● **Work to be completed**: The expected response is an exact repetition of every record, with images excluded.

● **Exercise material**:
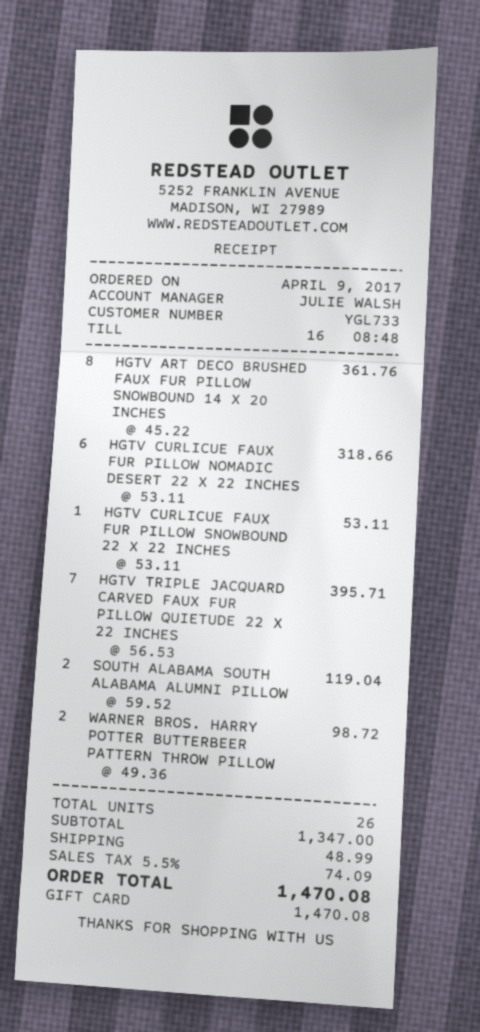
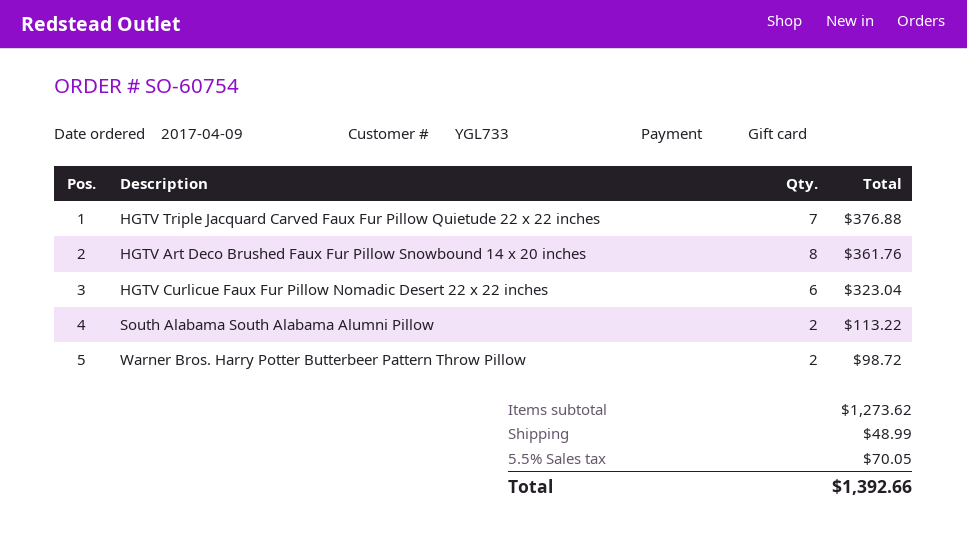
HGTV CURLICUE FAUX FUR PILLOW NOMADIC DESERT 22 X 22 INCHES: 6 for 318.66 -> 6 for 323.04
HGTV CURLICUE FAUX FUR PILLOW SNOWBOUND 22 X 22 INCHES: 1 for 53.11 -> none
HGTV TRIPLE JACQUARD CARVED FAUX FUR PILLOW QUIETUDE 22 X 22 INCHES: 7 for 395.71 -> 7 for 376.88
SOUTH ALABAMA SOUTH ALABAMA ALUMNI PILLOW: 2 for 119.04 -> 2 for 113.22
subtotal: 1347.00 -> 1273.62
tax: 5.5% = 74.09 -> 5.5% = 70.05
total: 1470.08 -> 1392.66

● **Final answer**:
HGTV CURLICUE FAUX FUR PILLOW NOMADIC DESERT 22 X 22 INCHES: 6 for 318.66 -> 6 for 323.04
HGTV CURLICUE FAUX FUR PILLOW SNOWBOUND 22 X 22 INCHES: 1 for 53.11 -> none
HGTV TRIPLE JACQUARD CARVED FAUX FUR PILLOW QUIETUDE 22 X 22 INCHES: 7 for 395.71 -> 7 for 376.88
SOUTH ALABAMA SOUTH ALABAMA ALUMNI PILLOW: 2 for 119.04 -> 2 for 113.22
subtotal: 1347.00 -> 1273.62
tax: 5.5% = 74.09 -> 5.5% = 70.05
total: 1470.08 -> 1392.66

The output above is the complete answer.